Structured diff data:
_____
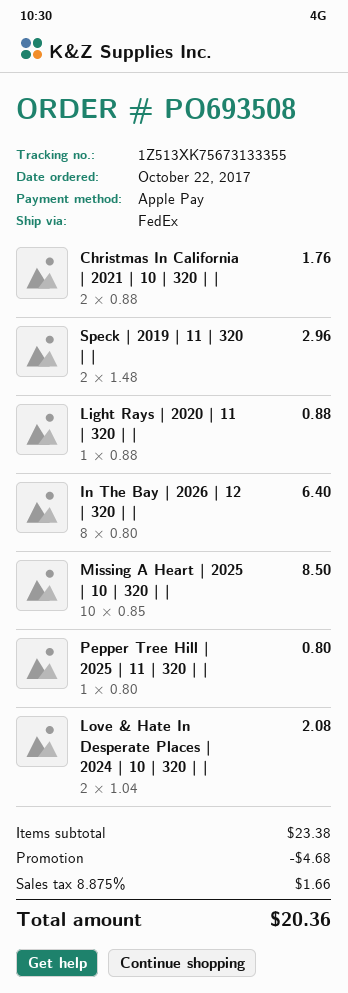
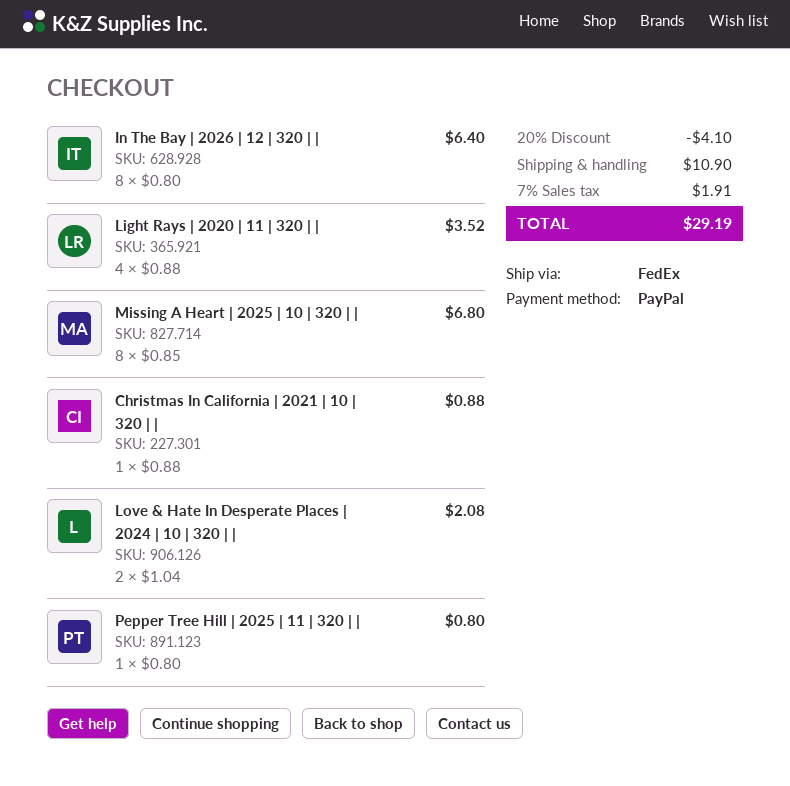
payment method: Apple Pay -> PayPal
Christmas In California | 2021 | 10 | 320 | |: 2 x 0.88 = 1.76 -> 1 x 0.88 = 0.88
Speck | 2019 | 11 | 320 | |: 2 x 1.48 = 2.96 -> none
Light Rays | 2020 | 11 | 320 | |: 1 x 0.88 = 0.88 -> 4 x 0.88 = 3.52
Missing A Heart | 2025 | 10 | 320 | |: 10 x 0.85 = 8.50 -> 8 x 0.85 = 6.80
discount: 4.68 -> 4.10
shipping: none -> 10.90
tax: 8.875% = 1.66 -> 7% = 1.91
total: 20.36 -> 29.19

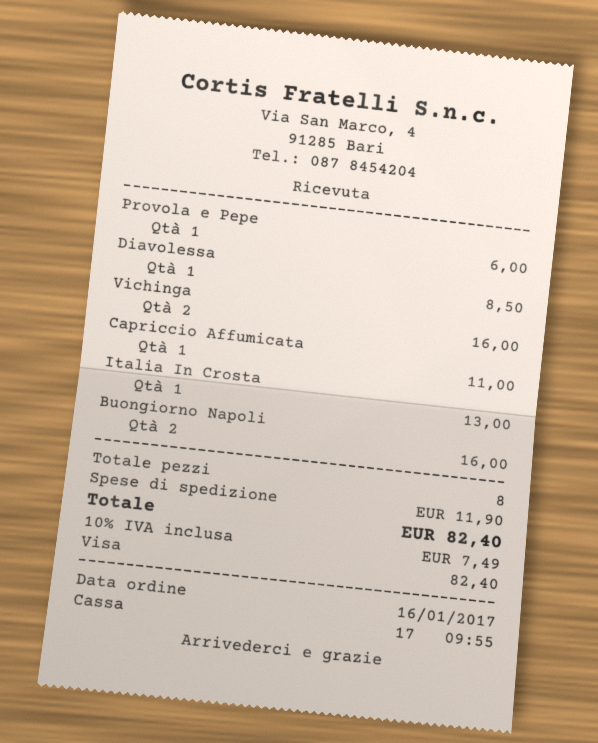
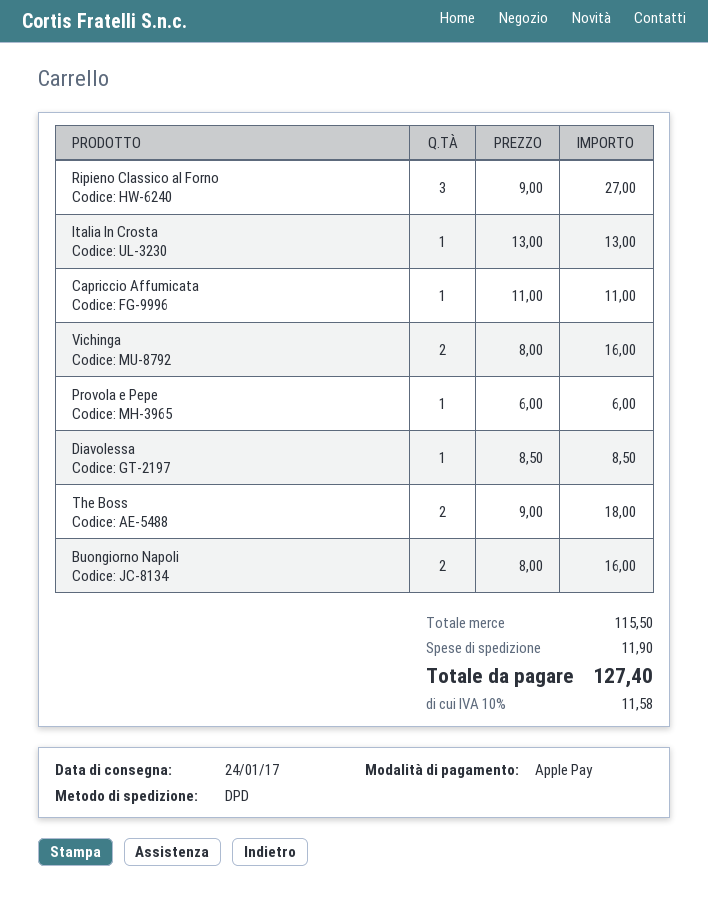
payment method: Visa -> Apple Pay
Ripieno Classico al Forno: none -> 3 for 27.00
The Boss: none -> 2 for 18.00
tax: 10% = 7.49 -> 10% = 11.58
total: 82.40 -> 127.40

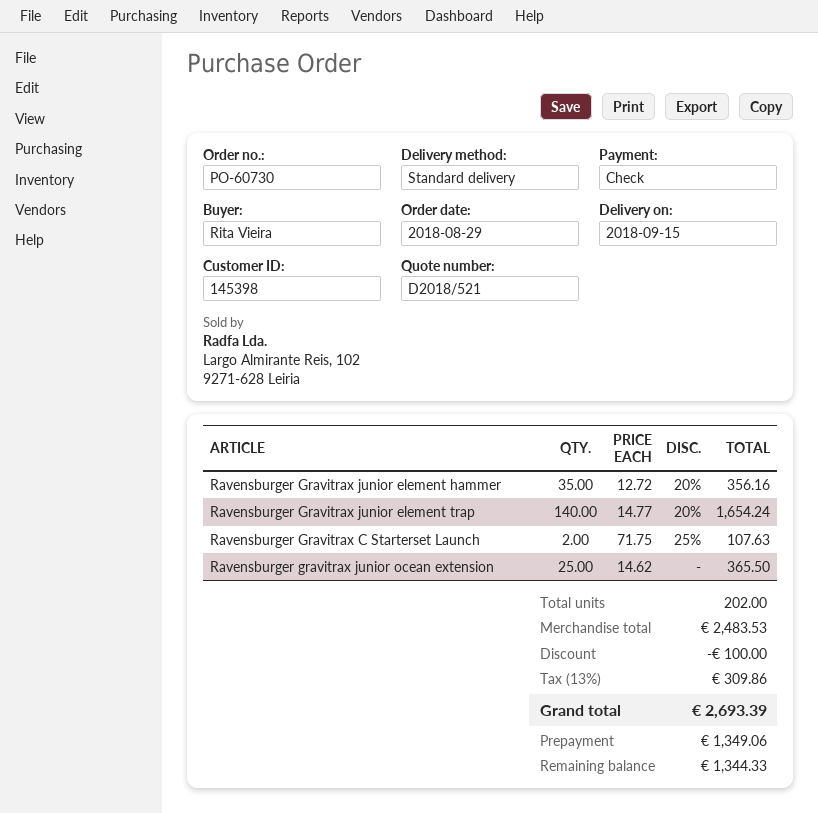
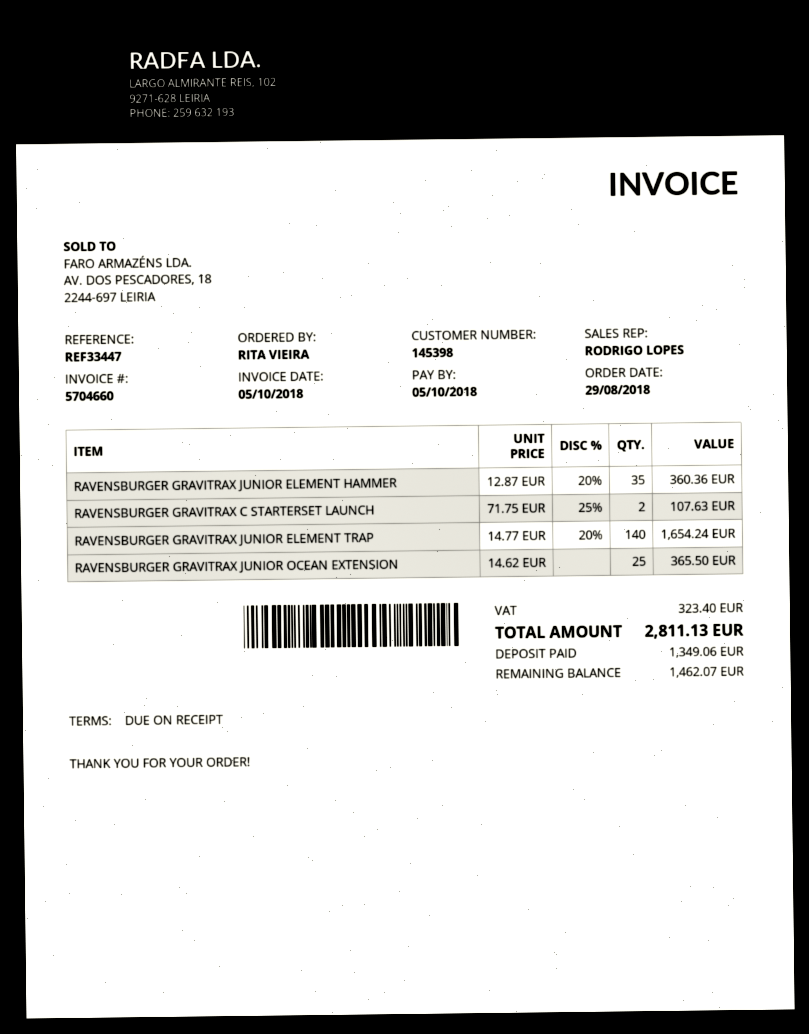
Ravensburger Gravitrax junior element hammer: 35 x 12.72 - 20% = 356.16 -> 35 x 12.87 - 20% = 360.36
discount: 100.00 -> none
tax: 309.86 -> 323.40
total: 2693.39 -> 2811.13
balance: 1344.33 -> 1462.07

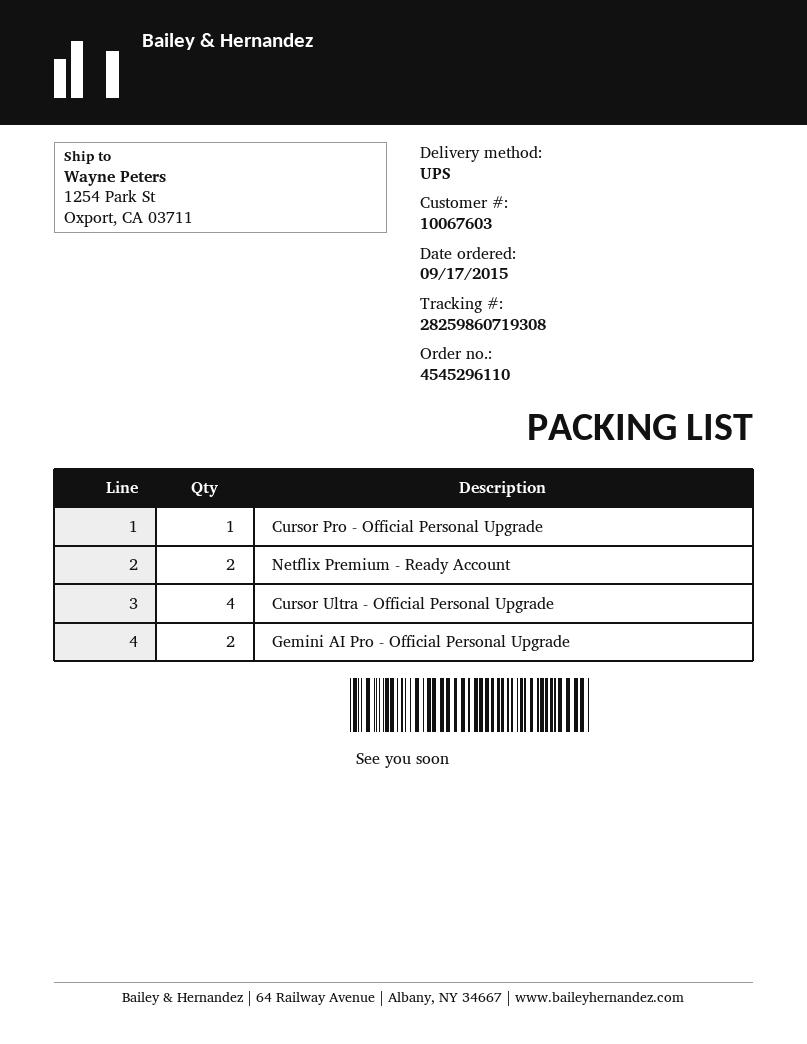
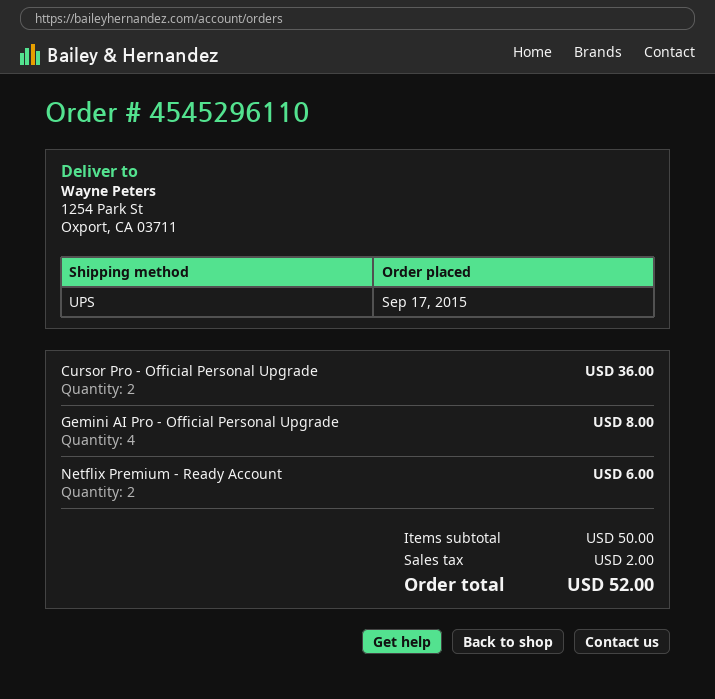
Cursor Pro - Official Personal Upgrade: 1 -> 2
Cursor Ultra - Official Personal Upgrade: 4 -> none
Gemini AI Pro - Official Personal Upgrade: 2 -> 4

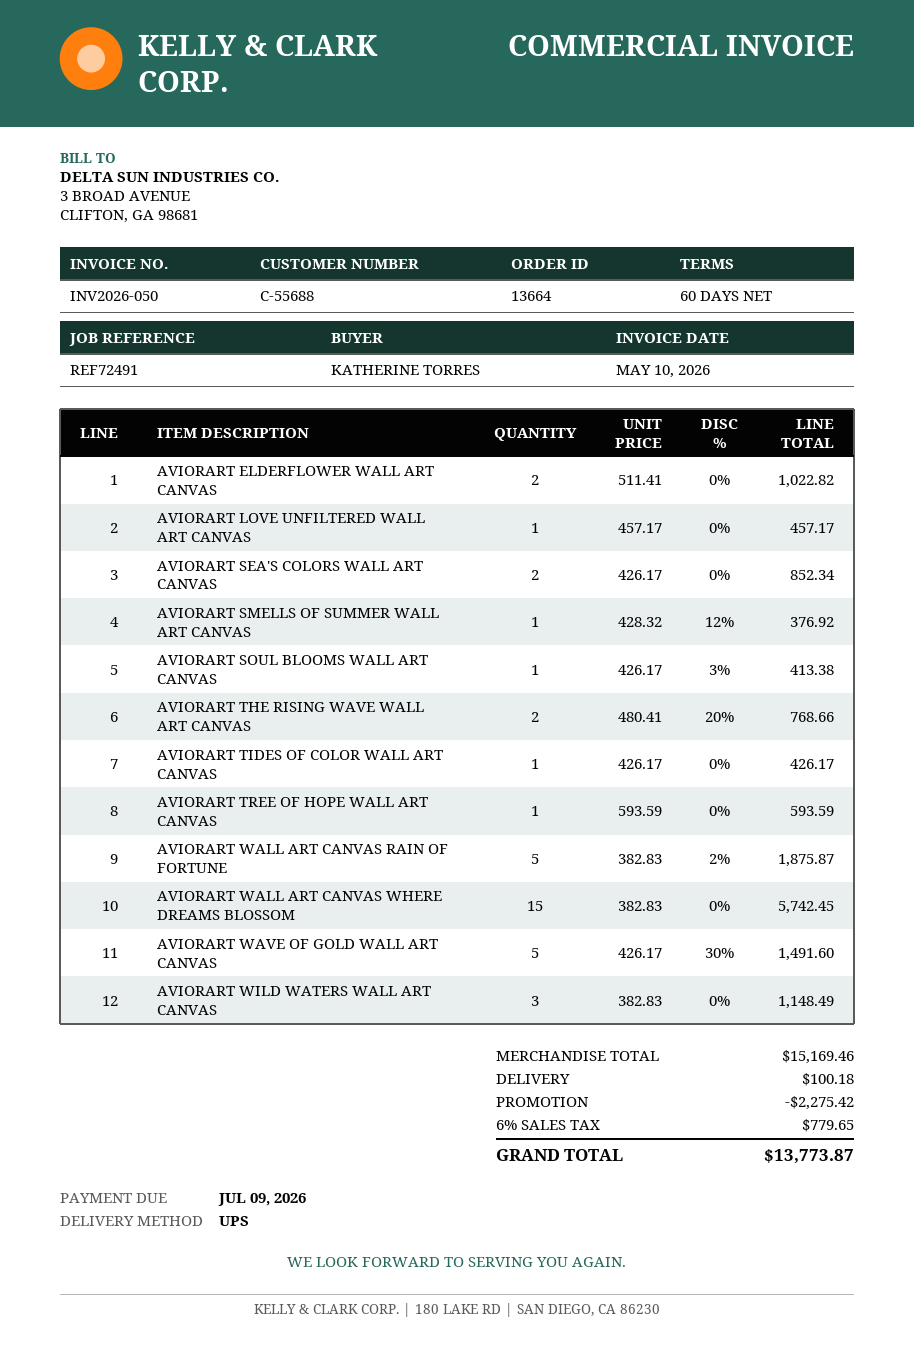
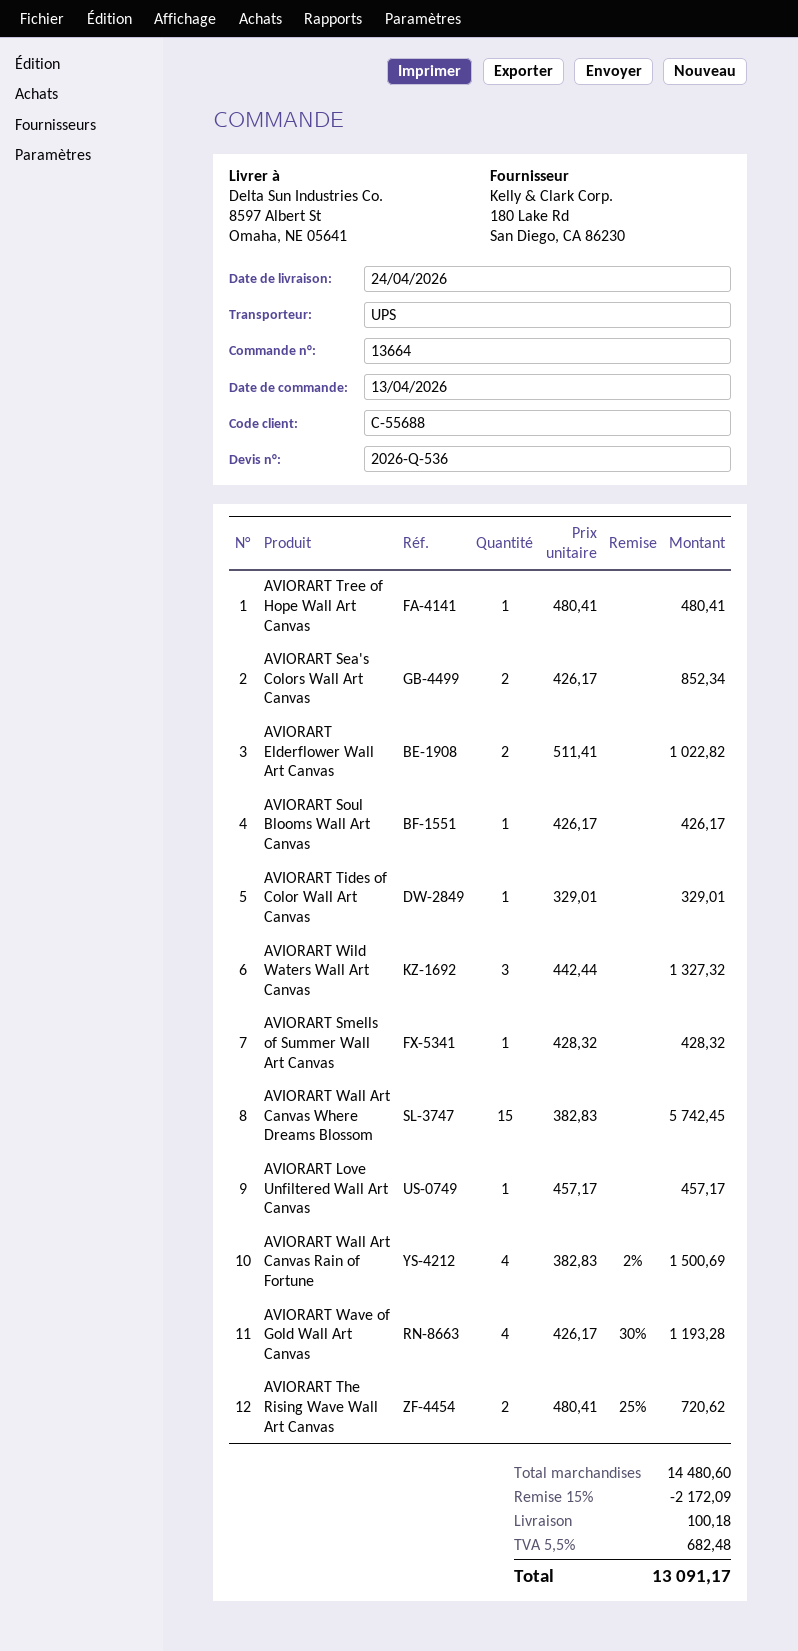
AVIORART SMELLS OF SUMMER WALL ART CANVAS: 1 x 428.32 - 12% = 376.92 -> 1 x 428.32 = 428.32
AVIORART SOUL BLOOMS WALL ART CANVAS: 1 x 426.17 - 3% = 413.38 -> 1 x 426.17 = 426.17
AVIORART THE RISING WAVE WALL ART CANVAS: 2 x 480.41 - 20% = 768.66 -> 2 x 480.41 - 25% = 720.62
AVIORART TIDES OF COLOR WALL ART CANVAS: 1 x 426.17 = 426.17 -> 1 x 329.01 = 329.01
AVIORART TREE OF HOPE WALL ART CANVAS: 1 x 593.59 = 593.59 -> 1 x 480.41 = 480.41
AVIORART WALL ART CANVAS RAIN OF FORTUNE: 5 x 382.83 - 2% = 1875.87 -> 4 x 382.83 - 2% = 1500.69
AVIORART WAVE OF GOLD WALL ART CANVAS: 5 x 426.17 - 30% = 1491.60 -> 4 x 426.17 - 30% = 1193.28
AVIORART WILD WATERS WALL ART CANVAS: 3 x 382.83 = 1148.49 -> 3 x 442.44 = 1327.32
subtotal: 15169.46 -> 14480.60
discount: 2275.42 -> 2172.09
tax: 6% = 779.65 -> 5.5% = 682.48
total: 13773.87 -> 13091.17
_____
DIRECTIONS: Output the lines above exactly, but only those between the line holding "AVIORART SMELLS OF" and the line holding "AVIORART WAVE OF", inclusive.

RESULT OF THE EXERCISE:
AVIORART SMELLS OF SUMMER WALL ART CANVAS: 1 x 428.32 - 12% = 376.92 -> 1 x 428.32 = 428.32
AVIORART SOUL BLOOMS WALL ART CANVAS: 1 x 426.17 - 3% = 413.38 -> 1 x 426.17 = 426.17
AVIORART THE RISING WAVE WALL ART CANVAS: 2 x 480.41 - 20% = 768.66 -> 2 x 480.41 - 25% = 720.62
AVIORART TIDES OF COLOR WALL ART CANVAS: 1 x 426.17 = 426.17 -> 1 x 329.01 = 329.01
AVIORART TREE OF HOPE WALL ART CANVAS: 1 x 593.59 = 593.59 -> 1 x 480.41 = 480.41
AVIORART WALL ART CANVAS RAIN OF FORTUNE: 5 x 382.83 - 2% = 1875.87 -> 4 x 382.83 - 2% = 1500.69
AVIORART WAVE OF GOLD WALL ART CANVAS: 5 x 426.17 - 30% = 1491.60 -> 4 x 426.17 - 30% = 1193.28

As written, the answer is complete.